▶ _ACTIVITY_
All the lines below should appear again unchanged, though their pictures should not.

##### EXTRACTED ENTRIES

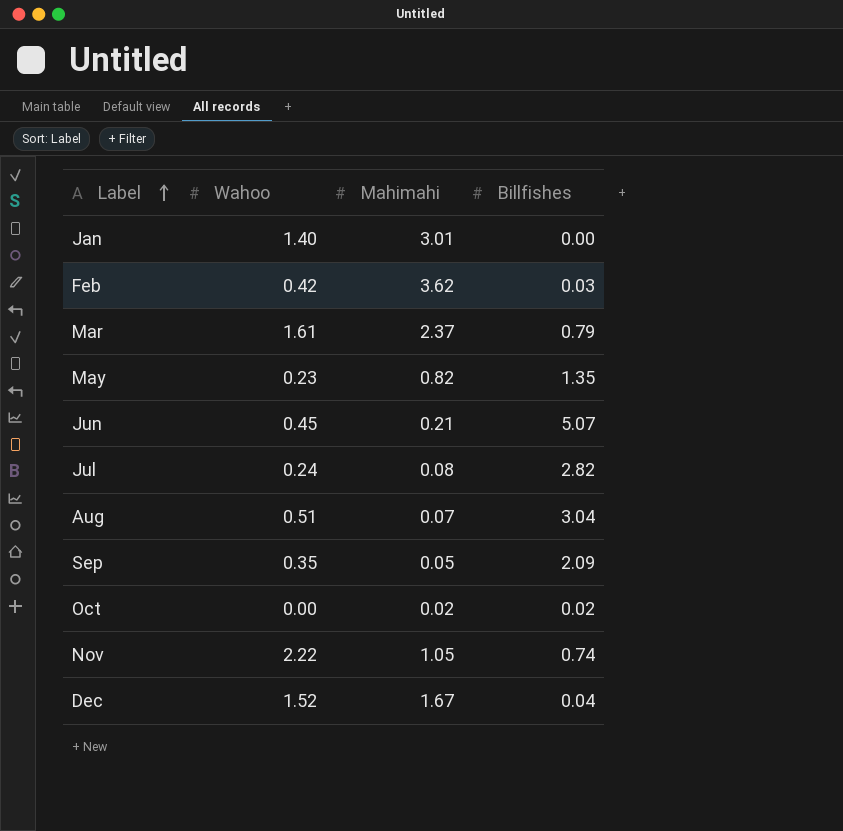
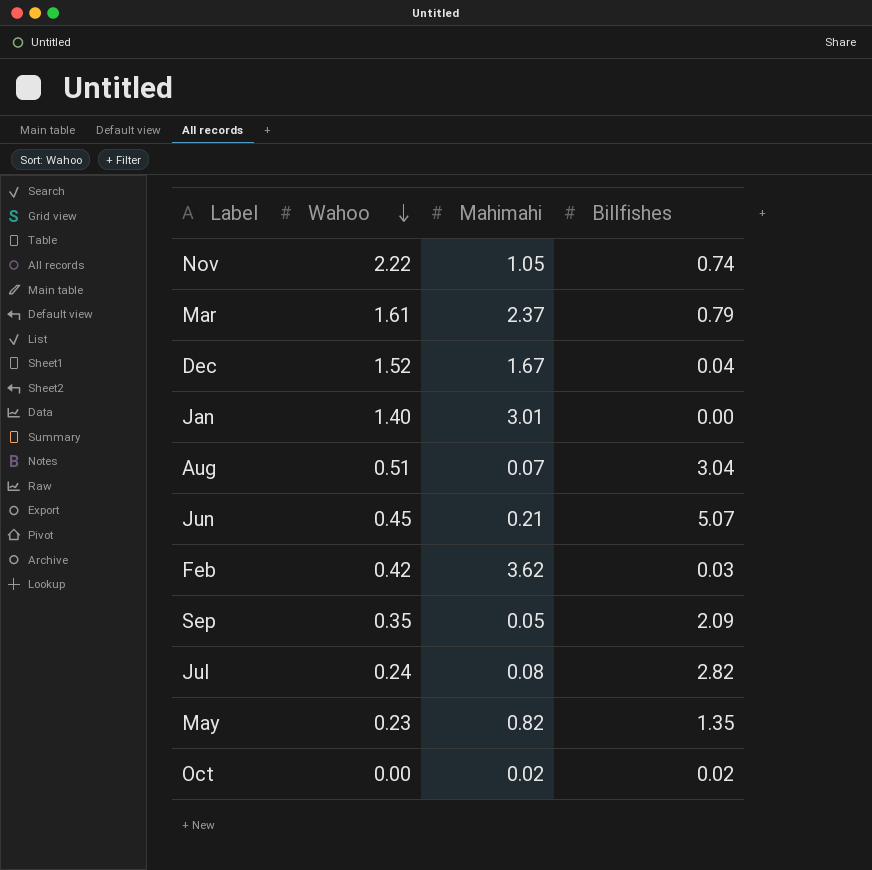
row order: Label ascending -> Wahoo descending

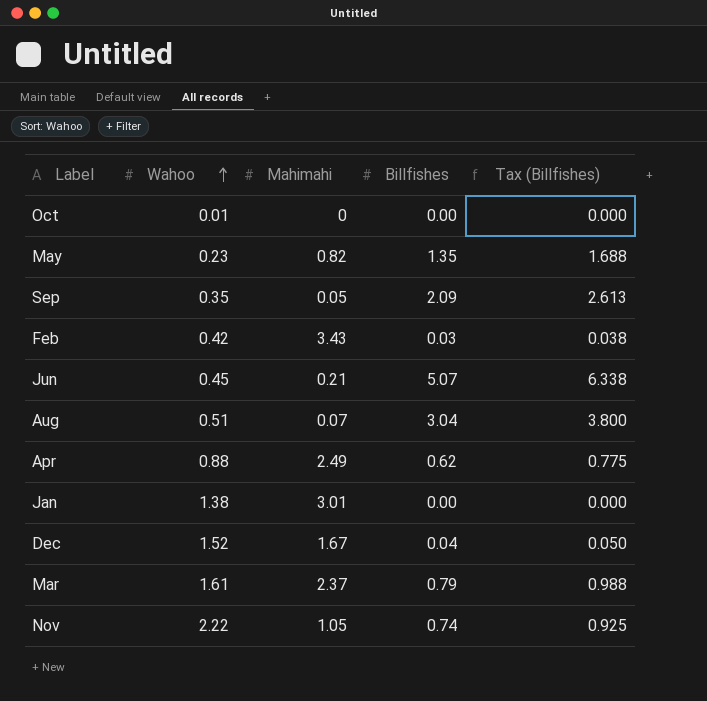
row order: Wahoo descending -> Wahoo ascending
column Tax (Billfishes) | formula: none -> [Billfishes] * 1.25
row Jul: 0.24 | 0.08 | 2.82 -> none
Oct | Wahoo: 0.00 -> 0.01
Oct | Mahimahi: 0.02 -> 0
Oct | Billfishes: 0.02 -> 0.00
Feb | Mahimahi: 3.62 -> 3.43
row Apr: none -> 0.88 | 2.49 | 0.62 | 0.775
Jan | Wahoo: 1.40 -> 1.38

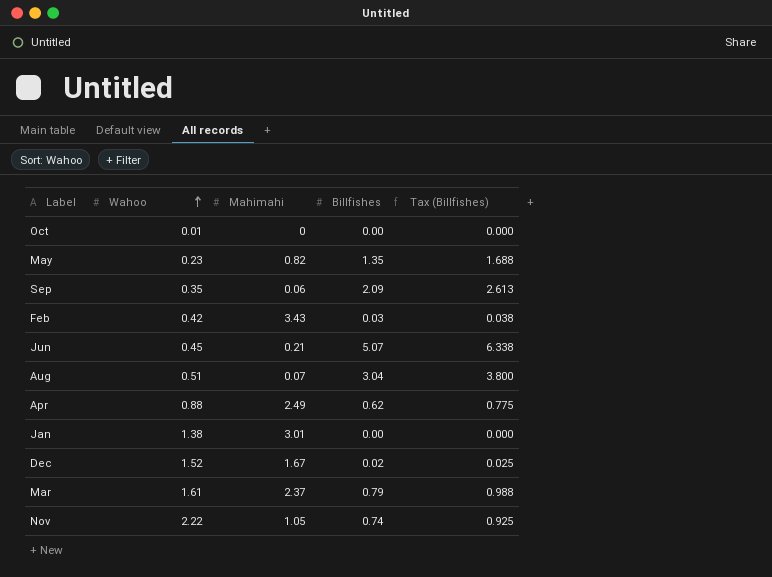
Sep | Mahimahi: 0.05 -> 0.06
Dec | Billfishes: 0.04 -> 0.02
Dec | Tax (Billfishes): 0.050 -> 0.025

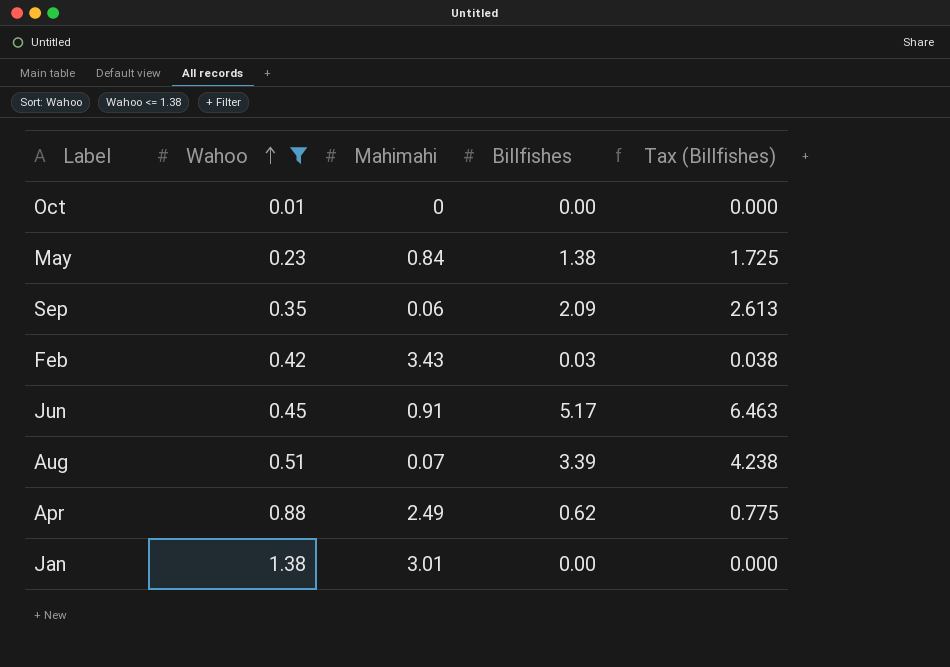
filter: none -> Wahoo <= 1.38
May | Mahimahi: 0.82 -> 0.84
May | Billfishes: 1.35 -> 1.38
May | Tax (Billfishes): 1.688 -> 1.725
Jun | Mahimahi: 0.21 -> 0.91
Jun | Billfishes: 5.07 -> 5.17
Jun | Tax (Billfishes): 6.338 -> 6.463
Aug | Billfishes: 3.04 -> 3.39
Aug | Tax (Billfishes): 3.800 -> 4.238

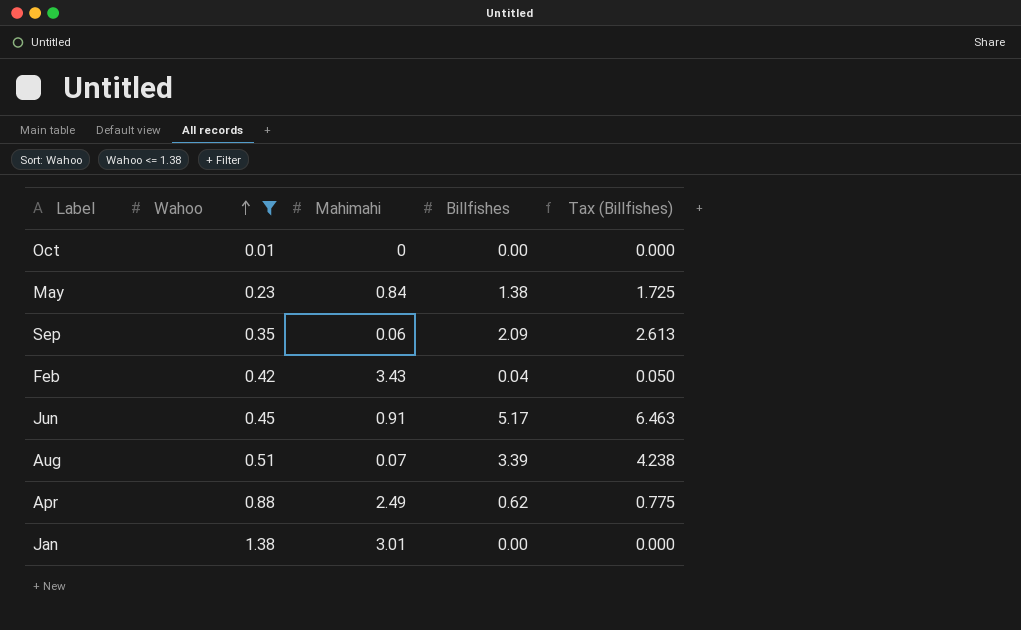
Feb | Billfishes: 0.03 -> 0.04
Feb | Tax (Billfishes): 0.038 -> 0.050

##########

▶ _EXERCISE RESULT_
row order: Label ascending -> Wahoo descending

row order: Wahoo descending -> Wahoo ascending
column Tax (Billfishes) | formula: none -> [Billfishes] * 1.25
row Jul: 0.24 | 0.08 | 2.82 -> none
Oct | Wahoo: 0.00 -> 0.01
Oct | Mahimahi: 0.02 -> 0
Oct | Billfishes: 0.02 -> 0.00
Feb | Mahimahi: 3.62 -> 3.43
row Apr: none -> 0.88 | 2.49 | 0.62 | 0.775
Jan | Wahoo: 1.40 -> 1.38

Sep | Mahimahi: 0.05 -> 0.06
Dec | Billfishes: 0.04 -> 0.02
Dec | Tax (Billfishes): 0.050 -> 0.025

filter: none -> Wahoo <= 1.38
May | Mahimahi: 0.82 -> 0.84
May | Billfishes: 1.35 -> 1.38
May | Tax (Billfishes): 1.688 -> 1.725
Jun | Mahimahi: 0.21 -> 0.91
Jun | Billfishes: 5.07 -> 5.17
Jun | Tax (Billfishes): 6.338 -> 6.463
Aug | Billfishes: 3.04 -> 3.39
Aug | Tax (Billfishes): 3.800 -> 4.238

Feb | Billfishes: 0.03 -> 0.04
Feb | Tax (Billfishes): 0.038 -> 0.050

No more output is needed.